04 February 2020

Welcome to the R Crash Course! PROVA

1 What is R

R is an open source programming language, extremely versatile and increasingly used in academia and industry for data analysis. Together with RMarkdown, RStudio can be employed to build personal websites, blogposts, and even slides (like this one!).

1.1 Why is R good

  • It’s open source (you can always check what happens under the hood);
  • New methods are continuously implemented;
  • Great R community (developers and users) online, where to always find (or ask for) help. For example, StackOverFlow and R-bloggers;
  • Optimal for open science: clear syntax that makes easy to replicate results;
  • It’s free.

1.2 Overview course

In these weeks, you will learn:

  • How R works
    • First week - basic objects and simple manipulations;
    • Second week - advanced manipulations and functions.
  • How to work with R
    • Third week - load/save your data and perfome simple analyses;
    • Fourth week - SEM and missing data;
    • Fifth week - plotting;
    • Sixth week - RMarkdown.

1.3 Setting up R and RStudio

Additional info can be found on the RStudio IDE Cheat Sheet

Once R and RStudio are installed, the main program you will directly work with will be RStudio, which executes R in background. The setting is composed by four panels:

  • The source code - where you write your syntax;
  • The interactive console - where results are displayed and the syntax runs;
  • The graphics layout - where graphics and plots are displayed, together with help documents;
  • The workspace - where data are stored

1.4 Packages

In order to perform certain types of operations and analyses, you will need to install and download packages. A package is a bundle of documents (code, data, documentation, and tests) written by someone to perform a specific type of operation and uploaded on CRAN (Comprehensive R Archive Network).

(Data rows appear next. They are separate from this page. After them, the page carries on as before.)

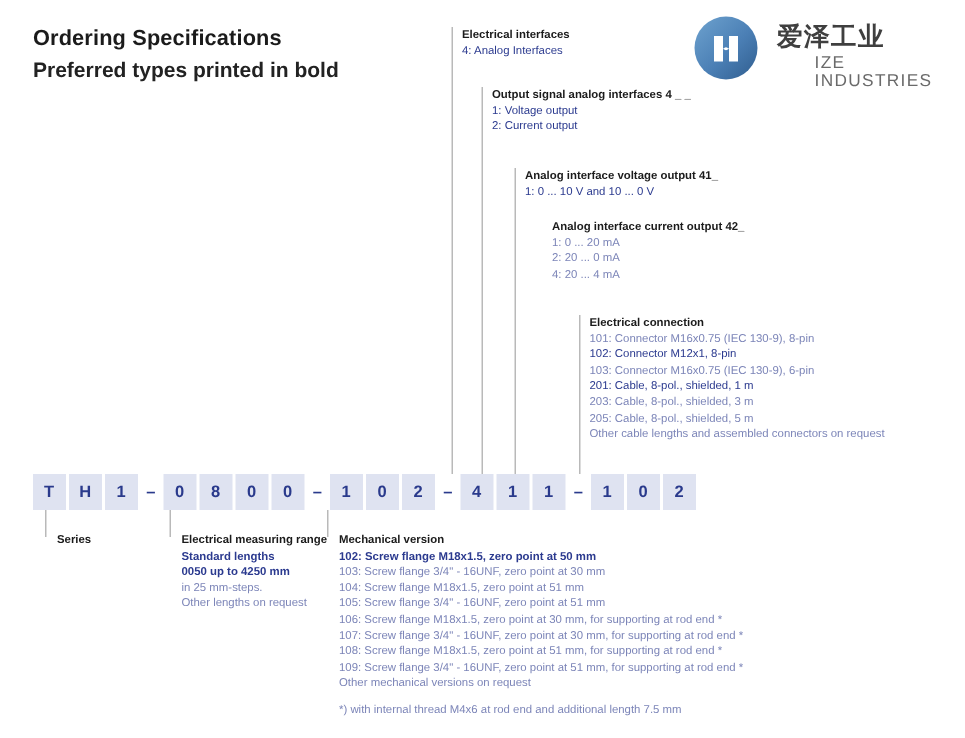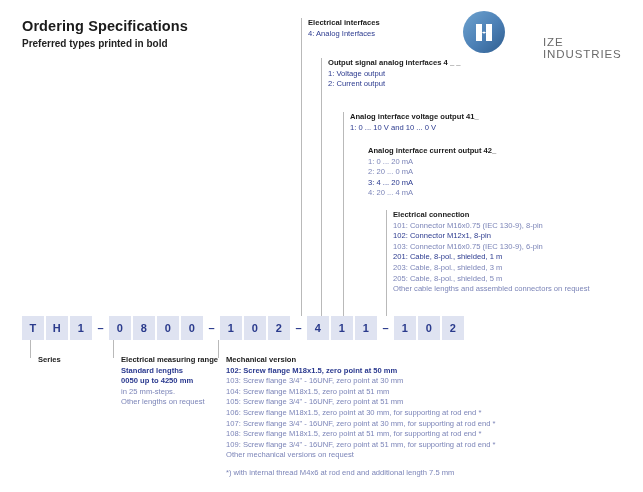"爱泽工业" div.logo-cn { html: none -> <div>爱泽工业</div> }
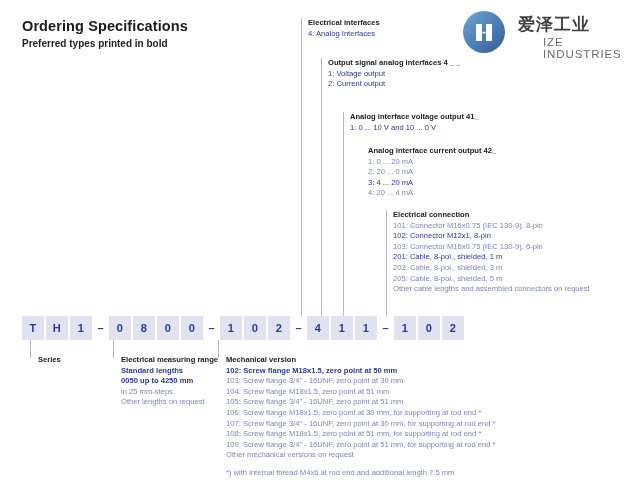"Preferred types printed in bold" .subtitle { font-size: 10px -> 14px }
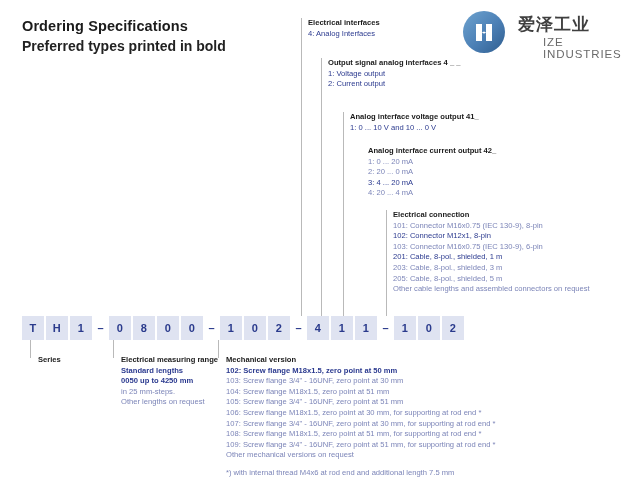"3: 4 ... 20 mA" div.opt { html: <div>3: 4 ... 20 mA</div> -> none }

In order to install a package, write in the syntax install.packages("name.of.the.package). Packages are installed on your computer, which means that you only have to install them once (unless there are updates to download). In order to use the functions contained in the package, you have to load it in your R session with the command library(). When opening a new session, the package needs to be reloaded with the same command.

1.5 Good coding practices

A brief note about good coding practices. It’s important to learn how to code properly, so that when your syntax is read by others, it’s easy to read and fluent. A good companion throughout the first phases in which you’ll find your way through code writing could be Hadley Wickham’s Style Guide and R-bloggers’ Best Practices.

2 Basic objects

The official “encyclopedia” of R terminology can be accessed on CRAN

R is a language with different types of objects - such as vector, matrix, data frame, and list - and different types of data - such as numeric, character, logical, and factors.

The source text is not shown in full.